== Task objective ==
Please copy, exactly as they appear below, the lines from the one containing "- Bit 12: PBAC" through the one containing "- [1002, 1821]A".

== Listed entries ==
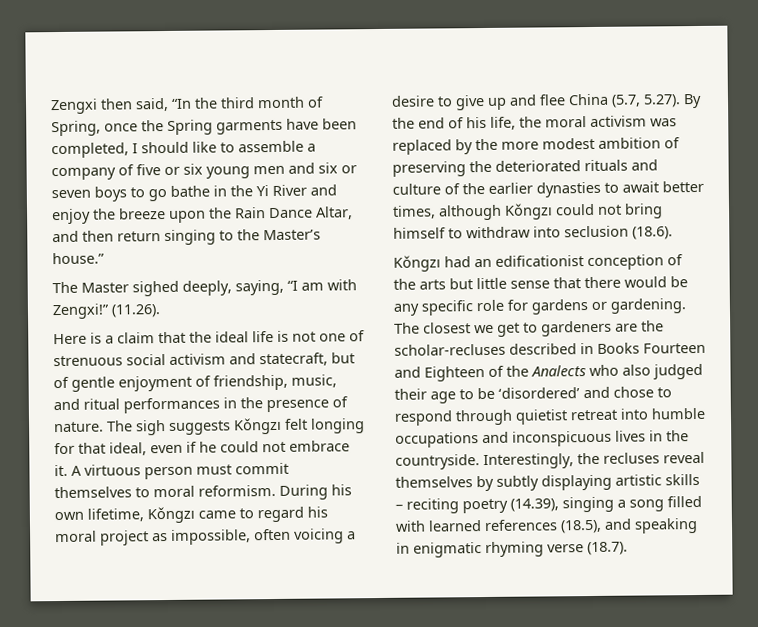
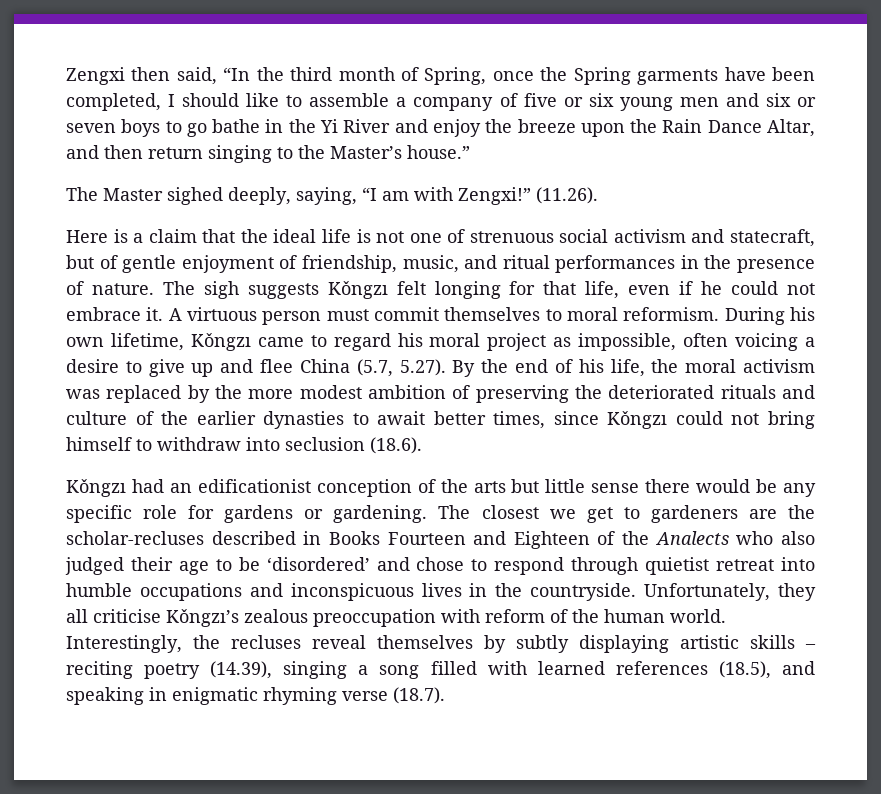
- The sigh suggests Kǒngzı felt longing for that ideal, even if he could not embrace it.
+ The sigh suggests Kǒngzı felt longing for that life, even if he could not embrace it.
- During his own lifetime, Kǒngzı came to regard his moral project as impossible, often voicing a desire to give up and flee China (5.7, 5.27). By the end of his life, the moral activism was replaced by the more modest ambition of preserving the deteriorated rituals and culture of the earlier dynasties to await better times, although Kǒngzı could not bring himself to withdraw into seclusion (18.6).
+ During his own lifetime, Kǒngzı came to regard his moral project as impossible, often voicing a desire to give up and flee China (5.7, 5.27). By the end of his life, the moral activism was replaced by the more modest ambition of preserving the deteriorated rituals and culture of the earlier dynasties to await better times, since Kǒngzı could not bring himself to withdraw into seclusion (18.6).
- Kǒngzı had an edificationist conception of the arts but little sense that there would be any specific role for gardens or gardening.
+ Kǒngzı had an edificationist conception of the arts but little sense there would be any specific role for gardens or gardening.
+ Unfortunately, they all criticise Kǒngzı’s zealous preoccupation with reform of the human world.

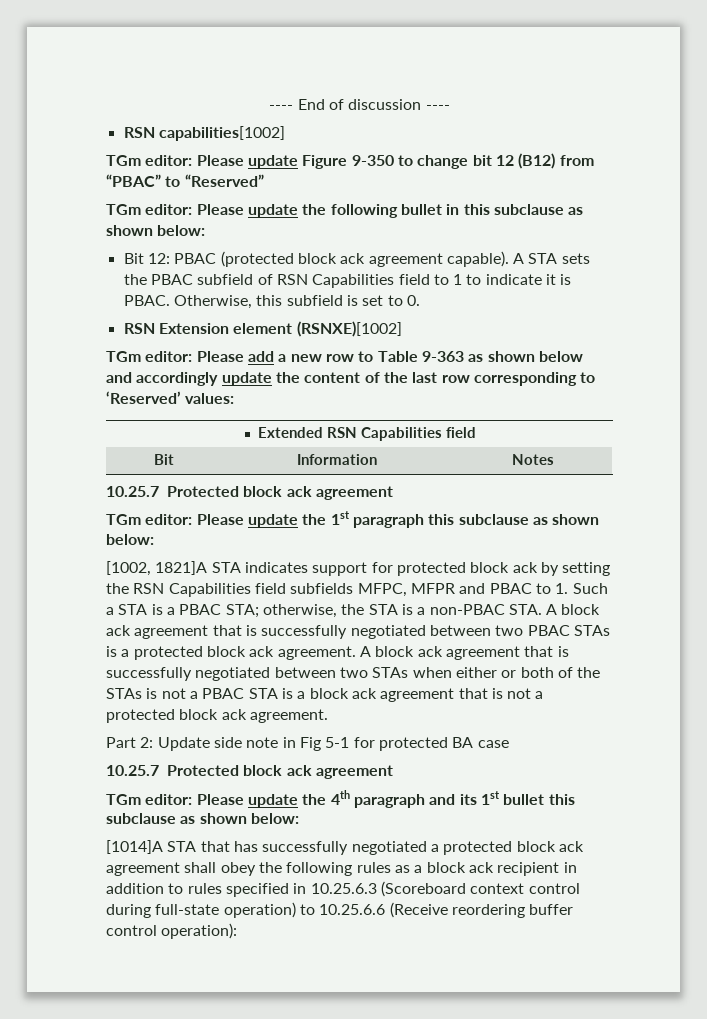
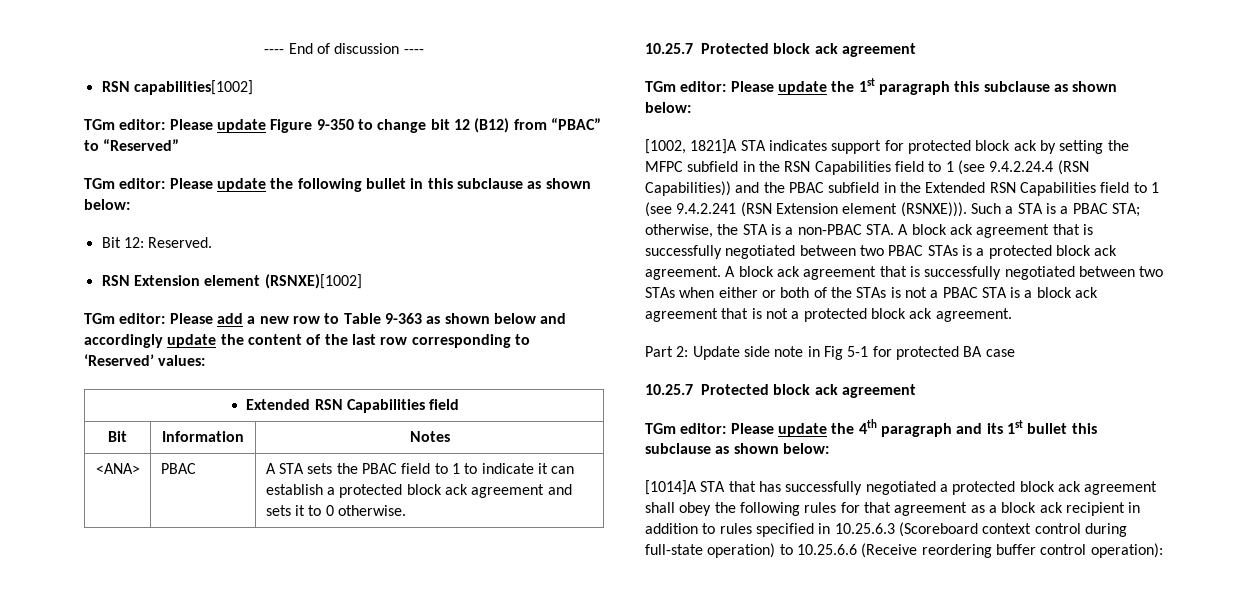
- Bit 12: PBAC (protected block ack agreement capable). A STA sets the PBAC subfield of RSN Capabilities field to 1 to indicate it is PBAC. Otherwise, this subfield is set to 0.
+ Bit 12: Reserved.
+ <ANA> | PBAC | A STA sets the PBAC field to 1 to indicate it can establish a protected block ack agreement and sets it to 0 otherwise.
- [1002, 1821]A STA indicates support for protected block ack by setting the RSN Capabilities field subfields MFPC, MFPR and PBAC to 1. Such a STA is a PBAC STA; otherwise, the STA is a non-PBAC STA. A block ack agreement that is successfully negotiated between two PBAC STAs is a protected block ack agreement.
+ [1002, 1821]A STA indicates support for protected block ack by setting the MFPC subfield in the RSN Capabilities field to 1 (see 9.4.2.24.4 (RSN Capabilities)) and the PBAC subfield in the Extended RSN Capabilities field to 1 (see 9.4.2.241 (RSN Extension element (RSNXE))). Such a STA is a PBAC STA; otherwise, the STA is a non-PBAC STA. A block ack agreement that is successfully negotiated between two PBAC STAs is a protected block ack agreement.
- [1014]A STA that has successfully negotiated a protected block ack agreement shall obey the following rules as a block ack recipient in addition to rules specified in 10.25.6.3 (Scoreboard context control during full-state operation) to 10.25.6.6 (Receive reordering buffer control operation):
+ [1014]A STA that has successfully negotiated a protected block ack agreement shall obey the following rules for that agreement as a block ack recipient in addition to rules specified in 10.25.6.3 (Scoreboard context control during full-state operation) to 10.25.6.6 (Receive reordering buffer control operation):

== The answer ==
- Bit 12: PBAC (protected block ack agreement capable). A STA sets the PBAC subfield of RSN Capabilities field to 1 to indicate it is PBAC. Otherwise, this subfield is set to 0.
+ Bit 12: Reserved.
+ <ANA> | PBAC | A STA sets the PBAC field to 1 to indicate it can establish a protected block ack agreement and sets it to 0 otherwise.
- [1002, 1821]A STA indicates support for protected block ack by setting the RSN Capabilities field subfields MFPC, MFPR and PBAC to 1. Such a STA is a PBAC STA; otherwise, the STA is a non-PBAC STA. A block ack agreement that is successfully negotiated between two PBAC STAs is a protected block ack agreement.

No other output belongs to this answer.